Interest income on PPP loans declined $4.0
million to $1.1 million when comparing the first nine months of
2022 to the same period last year. Excluding PPP income, interest
income on loans would have increased $10.8 million and the loan
portfolio yield would have increased by 1 bp.
During the third quarter of 2022, we originated
$130 million of loans with a weighted average rate of approximately
4.51% which includes $79 million of commercial mortgages at a
weighted average rate of 4.62%. The mortgage loan pipeline was $68
million with a weighted average rate of 5.51% at September 30,
2022. The amount of originations during the quarter and the
pipeline at quarter-end reflect lower demand for loans in the
marketplace due to higher interest rates.
Net interest margin for the first nine months of
2022 was 2.95% versus 2.70% for the 2021 period which includes 9
bps and 14 bps, respectively, related to prepayment fees, late fees
and PPP income. Significant increases in interest rates due to
inflation are expected to adversely affect net interest income and
margin which are largely dependent on changes in the yield curve
and competitive and economic conditions.
The provision for credit losses increased $5.3
million when comparing the nine-month periods from a credit of $3.1
million in the 2021 period to a charge of $2.2 million in the 2022
period. The provision for the current nine-month period was mainly
due to an increase in outstanding mortgage loans and charge-offs,
partially offset by lower historical loss rates and changes in
current and forecasted conditions.
The increase in noninterest income of $887,000,
excluding $606,000 of gains on sales of securities in 2021, is
primarily attributable to a final transition payment of $477,000
for the conversion of the Bank’s retail broker and advisory
accounts. The increase also includes higher fees from merchant card
services of $387,000 and income from bank-owned life insurance
(“BOLI”) of $484,000. These amounts were partially offset by a
decrease in investment services income of $610,000 as the shift to
an outside service provider resulted in a revenue sharing agreement
and less assets under management.
Noninterest expense increased $193,000 when
comparing the nine-month periods. Noninterest expense in the 2021
period included charges of $1.2 million related to the 2021 branch
optimization strategy. Excluding the branch optimization charges,
the increase in operating expenses totaled $1.4 million which was
attributable to higher salaries and benefits expense of $724,000,
occupancy and equipment expense of $322,000 and other expense of
$376,000. The salary and benefits increase includes recruiting of
seasoned banking professionals, mid-year salary increases in 2022
and higher incentive and stock-based compensation expenses. The
occupancy and equipment increase includes the costs of new branch
locations on the east-end of Long Island and new corporate office
space in Melville, N.Y. The increase in other expense includes
higher marketing expense, relocation costs and other costs of
operating the business.
Income tax expense increased $353,000 and the
effective tax rate decreased from 20.2% to 19.5% when comparing the
nine-month periods. The decrease in the effective tax rate is
mainly due to the purchase of $20 million of BOLI in December 2021
and being in a capital tax position for New York State (“NYS”) and
New York City (“NYC”) purposes. The increase in income tax expense
is due to higher pre-tax earnings in the current nine-month period
as compared to the 2021 period partially offset by the lower
effective tax rate.
Analysis of Earnings – Third Quarter 2022
Versus Third Quarter 2021
Net income for the third quarter of 2022 of
$12.5 million increased $1.0 million, or 9.1%, from $11.4 million
earned in the same quarter of last year. The increase is mainly due
to growth in net interest income of $3.7 million, or 13.7%,
partially offset by an increase in the provision for credit losses
of $2.5 million. The increase also reflects the aforementioned
charges of $1.2 million in the 2021 quarter.
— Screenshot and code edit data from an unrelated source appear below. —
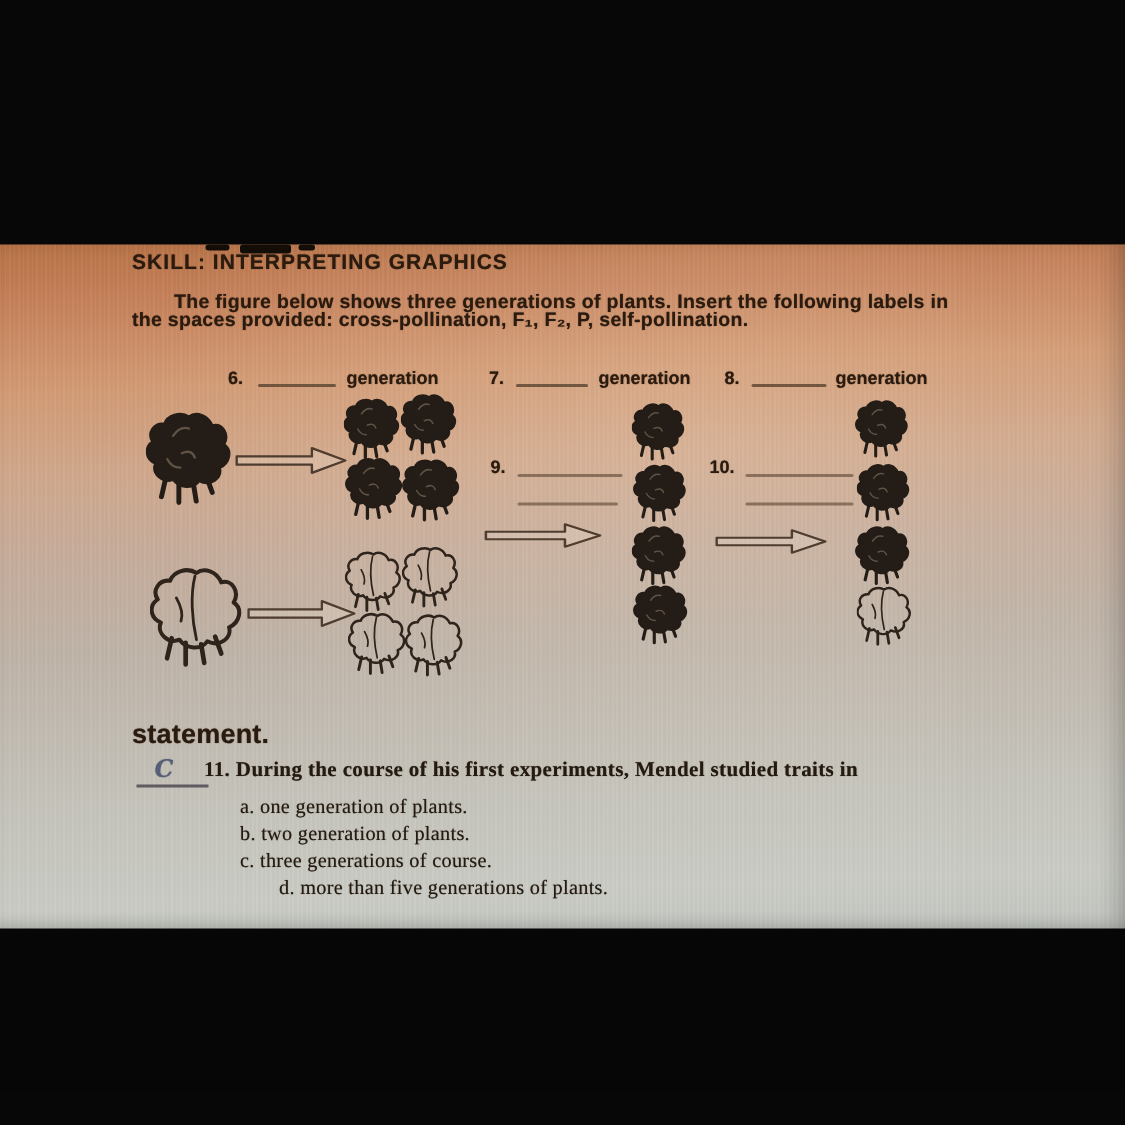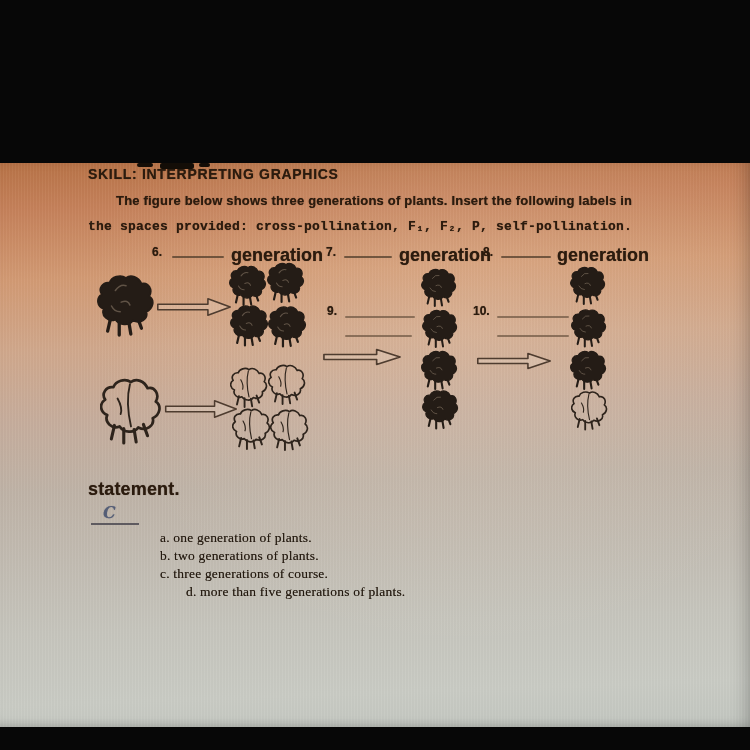--- a/index.html
+++ b/index.html
@@ -2,37 +2,37 @@
 <html><head>
 <meta charset="utf-8">
 <style>
   html,body{margin:0;padding:0;}
   body{width:750px;height:750px;position:relative;background:#060606;overflow:hidden;
        font-family:"Liberation Sans", sans-serif;}
   .letterbox{position:absolute;left:0;width:750px;background:#070707;}
   #bar-top{top:0;height:163px;}
   #bar-bottom{top:727px;height:23px;}
   #paper{
-    position:absolute;left:0;top:163px;width:750px;height:564px;
+    position:absolute;left:0;top:163px;width:750px;height:456px;
     background:
       radial-gradient(ellipse at 62% 28%, rgba(255,236,214,0.16), rgba(255,236,214,0) 58%),
       repeating-linear-gradient(90deg, rgba(255,255,255,0.035) 0 1px, rgba(0,0,0,0.015) 1px 3px),
       linear-gradient(178deg,#b87347 0%,#c5815a 8%,#d29a74 20%,#d0a88c 32%,#c6ad9c 44%,
                       #bfb3a7 56%,#c2bcb2 68%,#c6c5bd 80%,#c9cbc4 92%,#c2c6c0 100%);
     box-shadow: inset -12px 0 16px -8px rgba(0,0,0,0.22), inset 0 -8px 10px -6px rgba(0,0,0,0.14);
   }
   .abs{position:absolute;}
   .sans-b{font-family:"Liberation Sans",sans-serif;font-weight:700;color:#2b1b0e;
           text-shadow:0 0 0.7px rgba(43,27,14,0.75);}
   .serif-t{font-family:"Liberation Serif",serif;color:#241a10;
            text-shadow:0 0 0.6px rgba(36,26,16,0.6);}
   #skill-heading{left:88px;top:3px;font-size:14px;letter-spacing:0.7px;}
   .instr{left:88px;font-size:13px;letter-spacing:0.2px;line-height:17px;}
-  #instr1{top:29px;margin-left:28px;} #instr2{top:55px;font-family:Liberation Mono, monospace;}
-  .gen-num{font-size:12px;} .gen-label{font-size:18px;}
+  #instr1{top:29px;margin-left:28px;} #instr2{top:41px;}
+  .gen-num{font-size:12px;} .gen-label{font-size:12px;}
   .blank{position:absolute;height:2px;background:#55402d;opacity:0.78;border-radius:1px;}
   .blank.faint{background:#6b5440;height:2px;opacity:0.7;}
   .plant{position:absolute;}
   .arrow{position:absolute;}
   .artifact{position:absolute;background:#130d07;border-radius:2px;}
   #directions1{left:88px;top:298px;font-size:12.5px;letter-spacing:0.15px;}
   #directions2{left:88px;top:316px;font-size:18px;letter-spacing:0.15px;}
   #answer-letter{left:103px;top:340px;font-family:"DejaVu Serif",serif;font-style:italic;
                  font-weight:600;font-size:16px;color:#555e76;transform:rotate(-2deg);
                  text-shadow:0 0 0.8px rgba(85,94,118,0.7);}
@@ -169,19 +169,20 @@
     </svg>
   <svg class="plant" style="left:571px;top:227px;width:37px;height:42px;">
       <use href="#bush-light"></use>
     </svg>
 
   <div class="abs sans-b" id="directions2">statement.</div>
 
   <div class="abs" id="answer-letter">C</div>
   <div class="abs" id="answer-blank"></div>
 
+  <div class="abs serif-t" id="question-line"><span>11.</span>&nbsp;<span>During the course of his first experiments, Mendel studied traits in</span></div>
 
   <div class="abs serif-t choice" id="choice-a">a. one generation of plants.</div>
-  <div class="abs serif-t choice" id="choice-b">b. two generations of plants.</div>
+  <div class="abs serif-t choice" id="choice-b">b. two generation of plants.</div>
   <div class="abs serif-t choice" id="choice-c">c. three generations of course.</div>
   <div class="abs serif-t choice" id="choice-d">d. more than five generations of plants.</div>
 
 </div>
 
 </body></html>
The increase in net interest income was
primarily due to growth in interest income on loans of $4.1 million
driven by higher outstanding balances and yields, partially offset
by higher interest expense due to increases in the average balance
and cost of interest-bearing liabilities of $75.1 million and 14
bps, respectively, as depositors increasingly seek higher returns
due to rising market interest rates and competition. The increase
in the provision for credit losses was primarily due to charges for
current and forecasted economic conditions and net chargeoffs of
$607,000 on five loans sold during the 2022 quarter. Also
offsetting the increase in net interest income was an increase in
salaries and benefits expense of $780,000 due to the same reasons
discussed above with respect to the nine-month periods.
Analysis of Earnings – Third Quarter
Versus Second Quarter 2022
Net income for the third quarter of 2022 was
essentially unchanged as compared to the second quarter. Net
interest income increased $563,000 substantially driven by higher
average outstanding loan balances and higher loan yields. This
increase was partially offset by higher interest expense due to
increases in the average balance and cost of interest-bearing
liabilities of $77.4 million and 21 bps, respectively, reflecting
an increasing cost of funding the Bank’s assets. The provision for
credit losses increased $363,000 when comparing the quarterly
periods mainly due to economic conditions and higher net
chargeoffs, partially offset by a decrease in loan originations in
the third quarter. Salaries and employee benefits increased
$547,000 due to lower deferred compensation and the same reasons
discussed above with respect to the nine-month periods. Income tax
expense decreased $345,000 due to a decrease in the effective tax
rate from 19.8% in the second quarter to 18.0% in the third quarter
and a decline in pre-tax earnings. The effective tax rate decreased
because of the aforementioned NYS and NYC tax benefits.
Asset Quality
The Bank’s allowance for credit losses to total
loans (reserve coverage ratio) was .94% on September 30, 2022 as
compared to .93% at June 30, 2022 and .96% at December 31, 2021.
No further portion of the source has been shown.